EXERCISE DESCRIPTION: In the entries below, find the line containing "width:34px; height:36px; flex:0" and the line containing "color:#ffffff;". Copy those two lines and everything between them exactly, and only that.

MATERIAL FOR THE TASK:
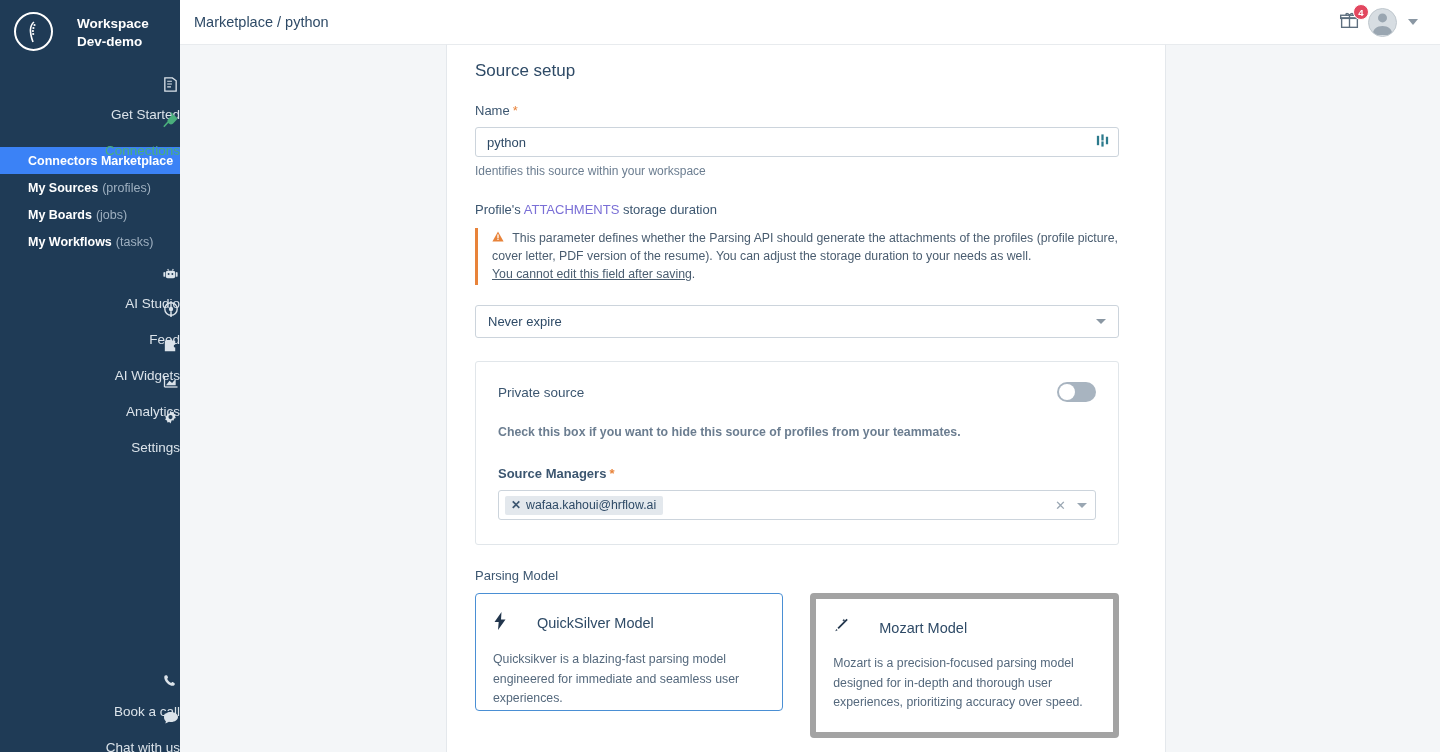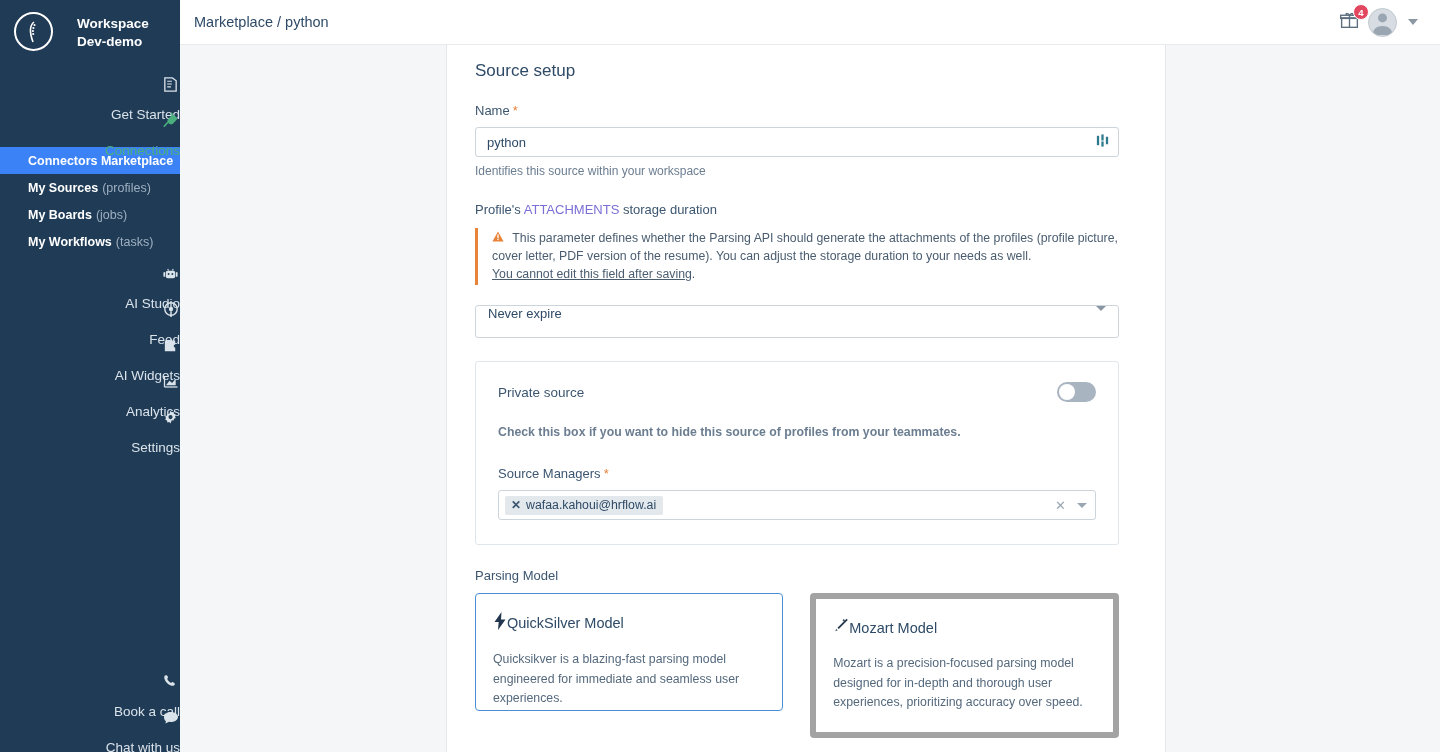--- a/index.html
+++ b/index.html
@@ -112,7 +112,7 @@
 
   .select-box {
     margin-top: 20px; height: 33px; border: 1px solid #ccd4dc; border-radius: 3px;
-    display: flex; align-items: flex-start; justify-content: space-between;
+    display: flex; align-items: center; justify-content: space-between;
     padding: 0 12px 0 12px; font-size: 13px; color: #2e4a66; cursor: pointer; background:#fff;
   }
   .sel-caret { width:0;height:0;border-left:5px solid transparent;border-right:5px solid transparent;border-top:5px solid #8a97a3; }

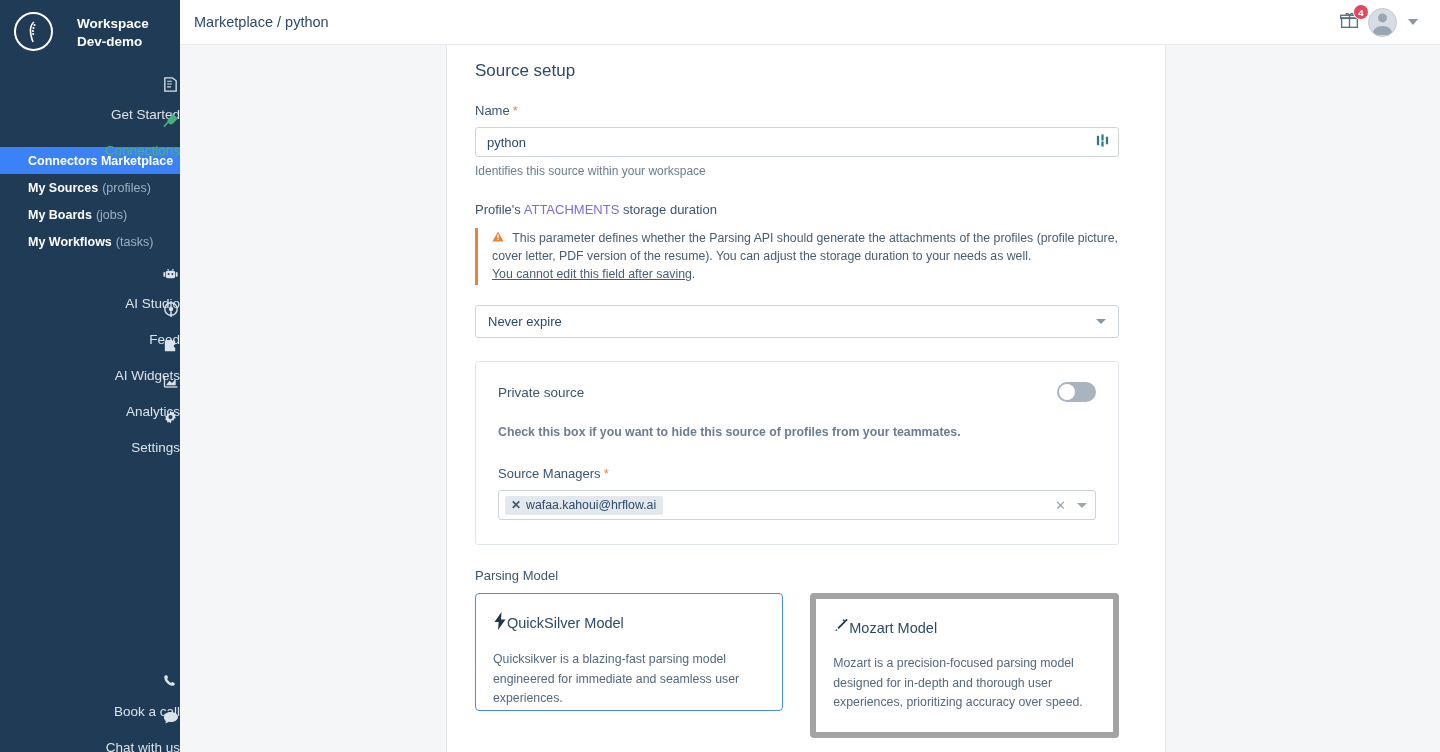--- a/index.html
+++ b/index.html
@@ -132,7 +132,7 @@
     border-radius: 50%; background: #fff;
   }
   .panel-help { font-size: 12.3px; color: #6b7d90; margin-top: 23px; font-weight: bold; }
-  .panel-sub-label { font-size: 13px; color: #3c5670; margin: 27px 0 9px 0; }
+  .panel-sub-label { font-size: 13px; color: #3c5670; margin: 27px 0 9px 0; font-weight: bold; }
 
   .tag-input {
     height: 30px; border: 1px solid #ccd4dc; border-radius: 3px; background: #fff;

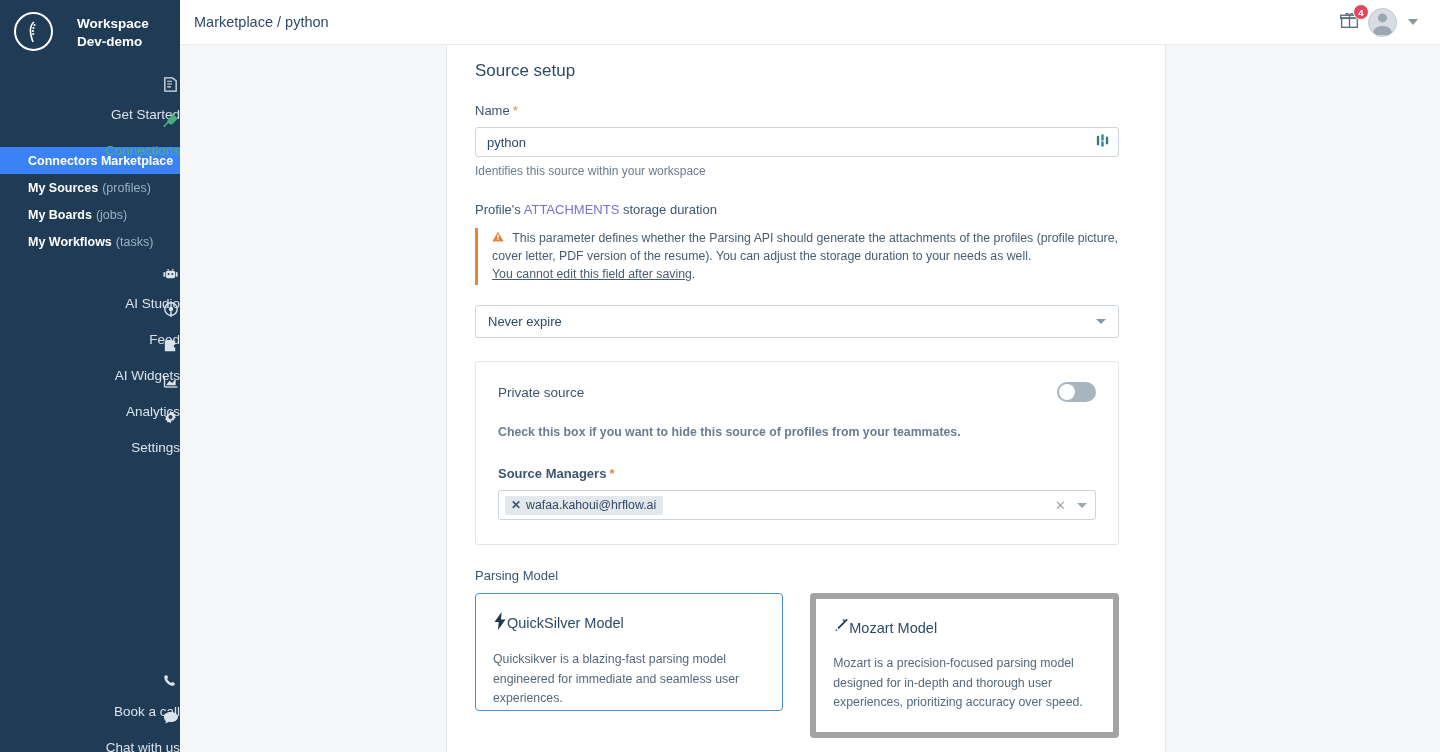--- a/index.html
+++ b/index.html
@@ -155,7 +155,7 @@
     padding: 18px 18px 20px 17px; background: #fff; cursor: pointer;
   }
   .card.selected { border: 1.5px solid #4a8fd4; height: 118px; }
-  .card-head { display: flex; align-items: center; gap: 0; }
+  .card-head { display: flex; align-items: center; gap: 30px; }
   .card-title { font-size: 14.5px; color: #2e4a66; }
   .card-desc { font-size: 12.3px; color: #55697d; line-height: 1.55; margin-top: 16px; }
---
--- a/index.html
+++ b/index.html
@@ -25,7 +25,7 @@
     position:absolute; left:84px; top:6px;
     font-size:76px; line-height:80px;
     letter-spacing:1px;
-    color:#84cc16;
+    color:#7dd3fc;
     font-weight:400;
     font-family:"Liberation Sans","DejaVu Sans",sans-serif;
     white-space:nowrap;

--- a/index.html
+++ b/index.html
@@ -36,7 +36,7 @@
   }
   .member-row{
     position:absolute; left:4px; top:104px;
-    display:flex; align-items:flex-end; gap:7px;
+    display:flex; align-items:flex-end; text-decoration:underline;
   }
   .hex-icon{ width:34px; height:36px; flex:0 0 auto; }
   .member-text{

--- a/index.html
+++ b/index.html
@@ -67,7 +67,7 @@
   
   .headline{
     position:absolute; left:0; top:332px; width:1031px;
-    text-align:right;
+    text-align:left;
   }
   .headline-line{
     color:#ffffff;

OUTPUT FOR THIS EXERCISE:
   .hex-icon{ width:34px; height:36px; flex:0 0 auto; }
   .member-text{

--- a/index.html
+++ b/index.html
@@ -67,7 +67,7 @@
   
   .headline{
     position:absolute; left:0; top:332px; width:1031px;
-    text-align:right;
+    text-align:left;
   }
   .headline-line{
     color:#ffffff;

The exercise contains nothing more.